Uma ligação do cabelo às ervas é feita em muitas tradições simbólicas, considerando-se as ervas (vegetação) como a cabeleira da terra. Nos povos de forte tradição agrária, a imagem tem analogia com as plantas utilizadas como alimento, razão pela qual destacamos o cuidado que em tais sociedades primitivas o cabelo merece. A ideia do crescimento das ervas é associada a uma ascensão. O céu derrama as águas, as chuvas fecundantes, fazendo com que as ervas se estendam e se elevem para ele.  

Uma tradição importante é a que liga os cabelos e as unhas ao poder vital e à força do homem, neles se concentrando as virtudes e propriedades do ser. Para muitos, essa tradição está na base do culto das relíquias de santos e o costume de conservar, como lembrança, uma mecha de cabelos que tenha pertencido a um ente amado ou os primeiros dentes de leite de uma criança.

Antigas tradições nos dizem que cortar os cabelos entre a Lua nova e o Plenilúnio reforça a sua vitalidade. Mais, segundo essa tradição, o melhor momento para o corte estava no terceiro dia que antecedia a Lua cheia. Cortes entre esta Lua e o Novilúnio enfraqueciam os cabelos. Uma das melhores datas para se cortar o cabelo (conselho aplicável sobretudo às mulheres), segundo tradições do interior da França, nos diz que uma cabeleira se manterá abundante e bela se a cortamos um ou dois centímetros por ano, sempre na véspera do dia de São João.
 
      A mitologia é muito rica em histórias sobre cabelos. Uma delas, que se situa entre a história e a mitologia, nos diz que a mulher de Ptolomeu Evergeta III, de nome Berenice (etimologicamente, a portadora da vitória), ele da família greco-macedônica dos Ptolomeus que governou o Egito, sacrificou seus cabelos a Afrodite para que seu marido saísse vitorioso quando de uma expedição à Síria. Levados ao templo da deusa, os cabelos desapareceram. Um astrônomo, Conon de Samos, afirmava que eles haviam sido transformados em constelação e lhes deu o nome de “Coma Berenice” (17º de Virgem a 12º de Libra). O poeta Calímaco (315-240 aC) escreveu, em grego, um poema sobre a história de Berenice, mais tarde (alguns séculos depois) adaptado para o latim por Catulo.

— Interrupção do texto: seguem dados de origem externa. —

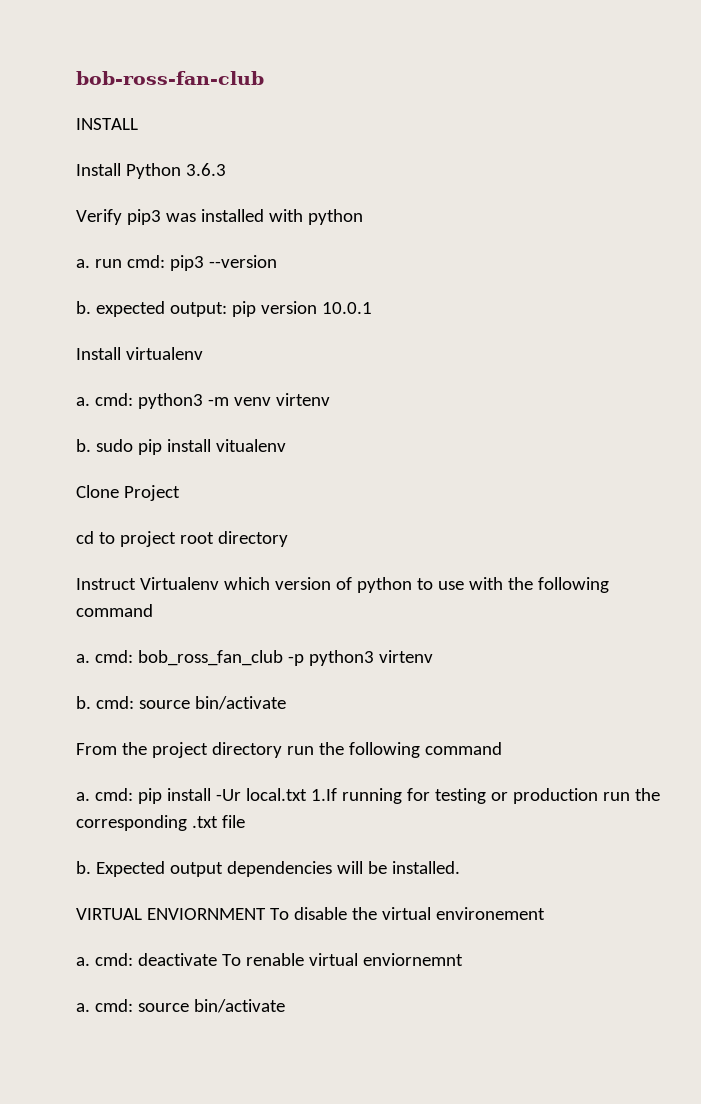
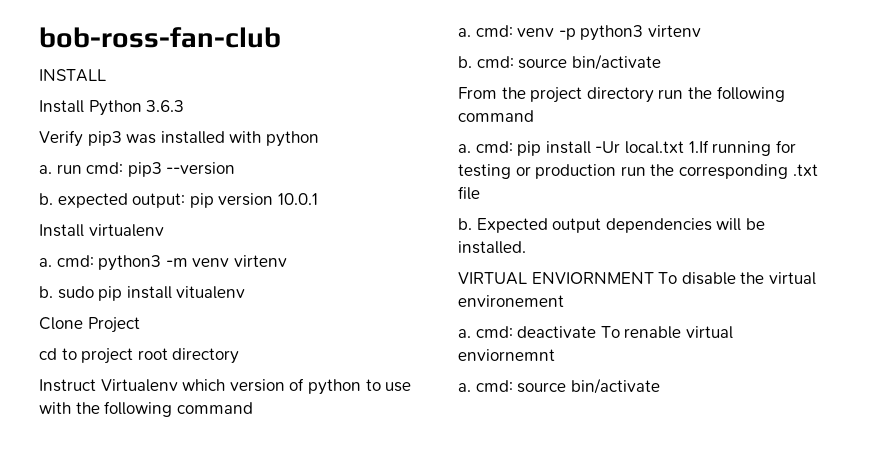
[137,650,283,666] bob_ross_fan_club -> [517,28,555,37] venv

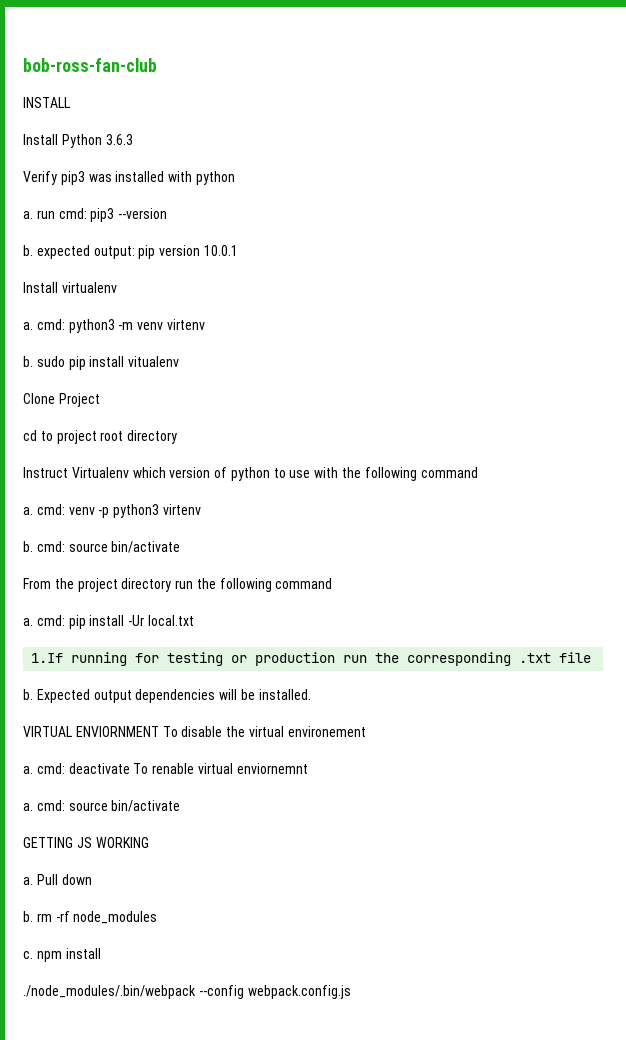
(684, 147) none -> (194, 620) //
(660, 386) none -> [23,837,149,848] [23,874,92,885] [23,911,158,924] [23,948,101,962] [23,985,351,999] // GETTING JS WORKING // a. Pull down // b. rm -rf node_modules // c. npm install // ./node_modules/.bin/webpack --config webpack.config.js

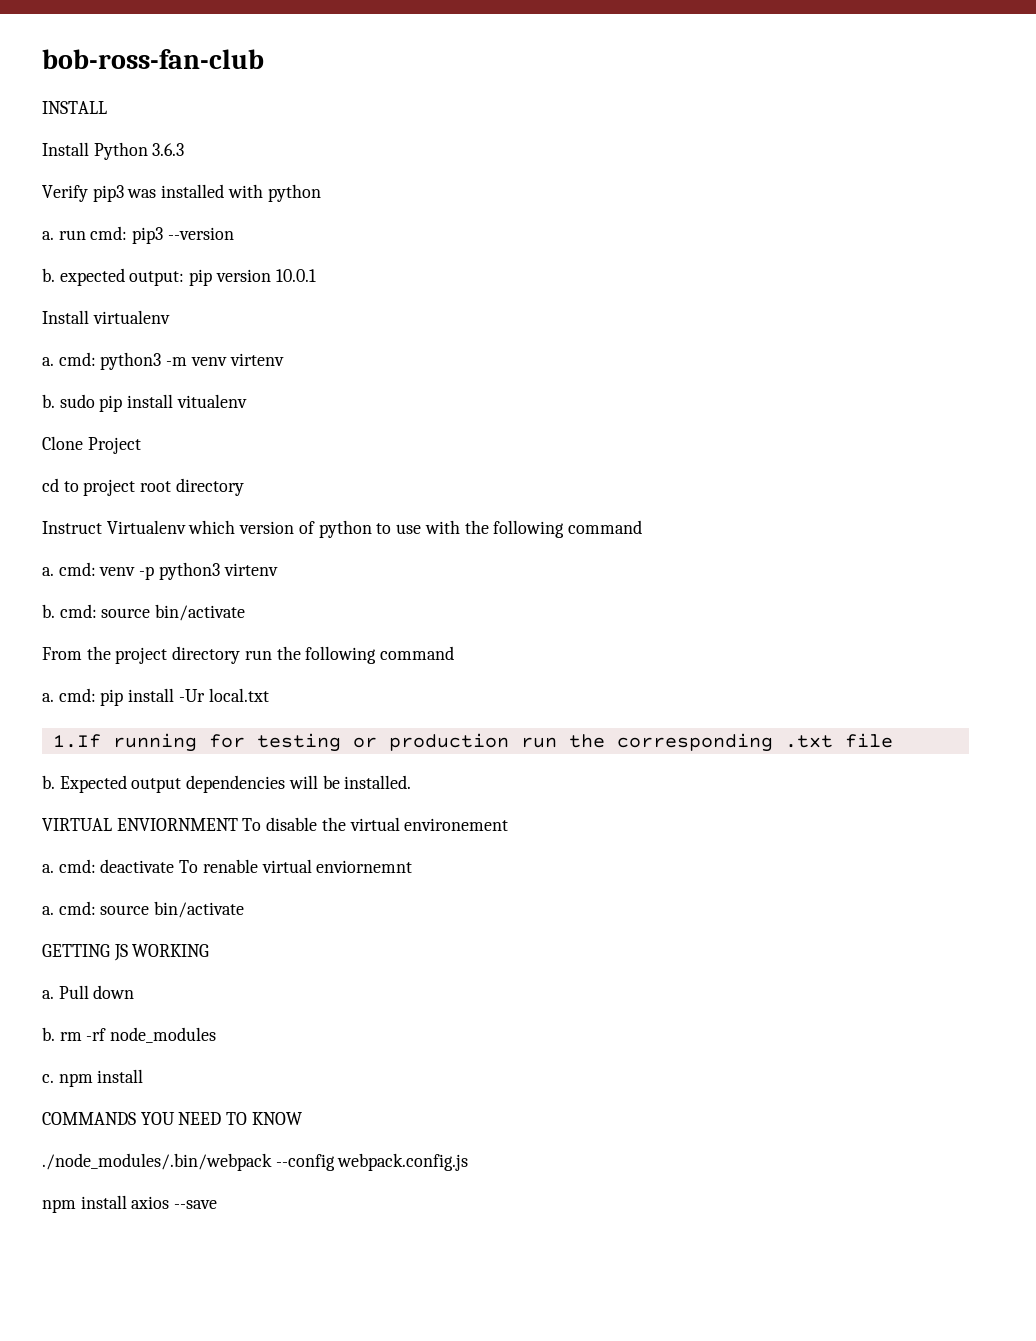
(101, 953) none -> [42,1112,302,1125] // COMMANDS YOU NEED TO KNOW
(351, 992) none -> [42,1195,218,1213] // npm install axios --save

Uma observação final: pena que não tenhamos, como os animais mamíferos, aqueles pelos rijos que crescem especialmente à volta do focinho, as chamadas vibrissas, tão úteis para ajudá-los a se locomover no escuro, como no caso dos gatos. No ser humano, as vibrissas se transformaram em pelos do nariz, úteis, sem dúvida, mas muito prosaicas.